Kinetic modelling for the transformation of bioethanol into olefins on a hydrothermally stable Ni–HZSM-5 catalyst considering the deactivation by coke

A kinetic model has been established for the transformation of bioethanol (aqueous ethanol) into hydrocarbons in the 400–500 °C range required for obtaining a high yield of propylene and butenes. The model considers the deactivation by coke of a catalyst prepared with HZSM-5 zeolite doped with 1 wt% Ni. This catalyst is hydrothermally stable and allows operating in reaction-regeneration cycles. The experimental data have been obtained in an isothermal fixed bed reactor for a wide range of operating conditions (space-time, water content in the feed and time on stream). The kinetic model is suitable for determining the evolution with time on stream of product lump concentration (ethylene, C3–C4 olefins, gasoline or C4–C10, and C1–C3 paraffins) in a wide range of space-time and water content in the reaction medium.

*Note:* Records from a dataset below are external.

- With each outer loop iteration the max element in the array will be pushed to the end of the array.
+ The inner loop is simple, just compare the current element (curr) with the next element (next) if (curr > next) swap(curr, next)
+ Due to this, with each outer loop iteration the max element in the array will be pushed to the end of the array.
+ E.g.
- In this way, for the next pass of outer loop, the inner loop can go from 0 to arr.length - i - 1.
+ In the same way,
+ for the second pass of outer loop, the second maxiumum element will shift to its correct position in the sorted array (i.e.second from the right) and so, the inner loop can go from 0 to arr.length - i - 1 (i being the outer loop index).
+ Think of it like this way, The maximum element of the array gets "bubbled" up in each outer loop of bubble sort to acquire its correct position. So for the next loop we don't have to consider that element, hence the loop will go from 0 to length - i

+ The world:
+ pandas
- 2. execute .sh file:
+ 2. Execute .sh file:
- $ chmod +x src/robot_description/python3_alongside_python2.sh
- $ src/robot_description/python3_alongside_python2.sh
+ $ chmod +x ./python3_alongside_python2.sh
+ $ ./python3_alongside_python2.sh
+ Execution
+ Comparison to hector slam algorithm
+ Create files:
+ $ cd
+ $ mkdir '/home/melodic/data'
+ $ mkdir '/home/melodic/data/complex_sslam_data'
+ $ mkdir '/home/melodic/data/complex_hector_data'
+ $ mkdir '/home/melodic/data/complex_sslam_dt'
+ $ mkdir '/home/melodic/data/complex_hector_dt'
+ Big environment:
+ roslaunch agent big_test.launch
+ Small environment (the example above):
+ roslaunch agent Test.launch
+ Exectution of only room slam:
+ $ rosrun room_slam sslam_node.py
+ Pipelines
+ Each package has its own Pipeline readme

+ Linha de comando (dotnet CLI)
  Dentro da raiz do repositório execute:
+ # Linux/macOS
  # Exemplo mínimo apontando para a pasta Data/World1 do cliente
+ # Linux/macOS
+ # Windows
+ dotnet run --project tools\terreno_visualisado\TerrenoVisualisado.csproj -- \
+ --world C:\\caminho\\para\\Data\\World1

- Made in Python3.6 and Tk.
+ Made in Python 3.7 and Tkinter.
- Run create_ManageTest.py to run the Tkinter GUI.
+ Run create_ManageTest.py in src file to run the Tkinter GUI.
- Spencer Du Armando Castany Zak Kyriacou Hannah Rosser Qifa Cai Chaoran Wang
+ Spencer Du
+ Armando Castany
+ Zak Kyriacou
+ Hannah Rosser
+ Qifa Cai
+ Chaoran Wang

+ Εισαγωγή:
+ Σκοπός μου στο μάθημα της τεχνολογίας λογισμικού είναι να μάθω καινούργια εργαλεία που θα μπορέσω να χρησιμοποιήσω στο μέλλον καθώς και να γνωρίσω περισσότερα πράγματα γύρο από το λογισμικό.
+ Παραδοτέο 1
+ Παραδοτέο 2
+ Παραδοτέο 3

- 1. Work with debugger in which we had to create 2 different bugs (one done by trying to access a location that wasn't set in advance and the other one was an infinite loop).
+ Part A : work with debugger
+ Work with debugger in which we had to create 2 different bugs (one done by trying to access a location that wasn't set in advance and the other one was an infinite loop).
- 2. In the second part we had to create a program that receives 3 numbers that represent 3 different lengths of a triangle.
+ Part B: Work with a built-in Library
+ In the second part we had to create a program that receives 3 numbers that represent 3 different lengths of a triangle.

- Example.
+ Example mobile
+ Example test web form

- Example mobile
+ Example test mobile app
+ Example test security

Among the features of the kinetic model for the main reaction (zero time on stream kinetics) the following are worth mentioning: (i) the consideration of heavier hydrocarbon (in the C4–C12 lump) cracking steps to form ethylene; (ii) second order for the steps of ethylene transformation into the lumps of propylene + butenes and gasoline; (iii) the quantification of the effect of water in the reaction medium by attenuating the reaction rate of all the steps in the kinetic scheme (except the dehydration of ethanol, which is instantaneous under the conditions studied). The deactivation kinetics depends on ethylene concentration in the reaction medium and quantifies the attenuation of coke deactivation due to water in the reaction medium.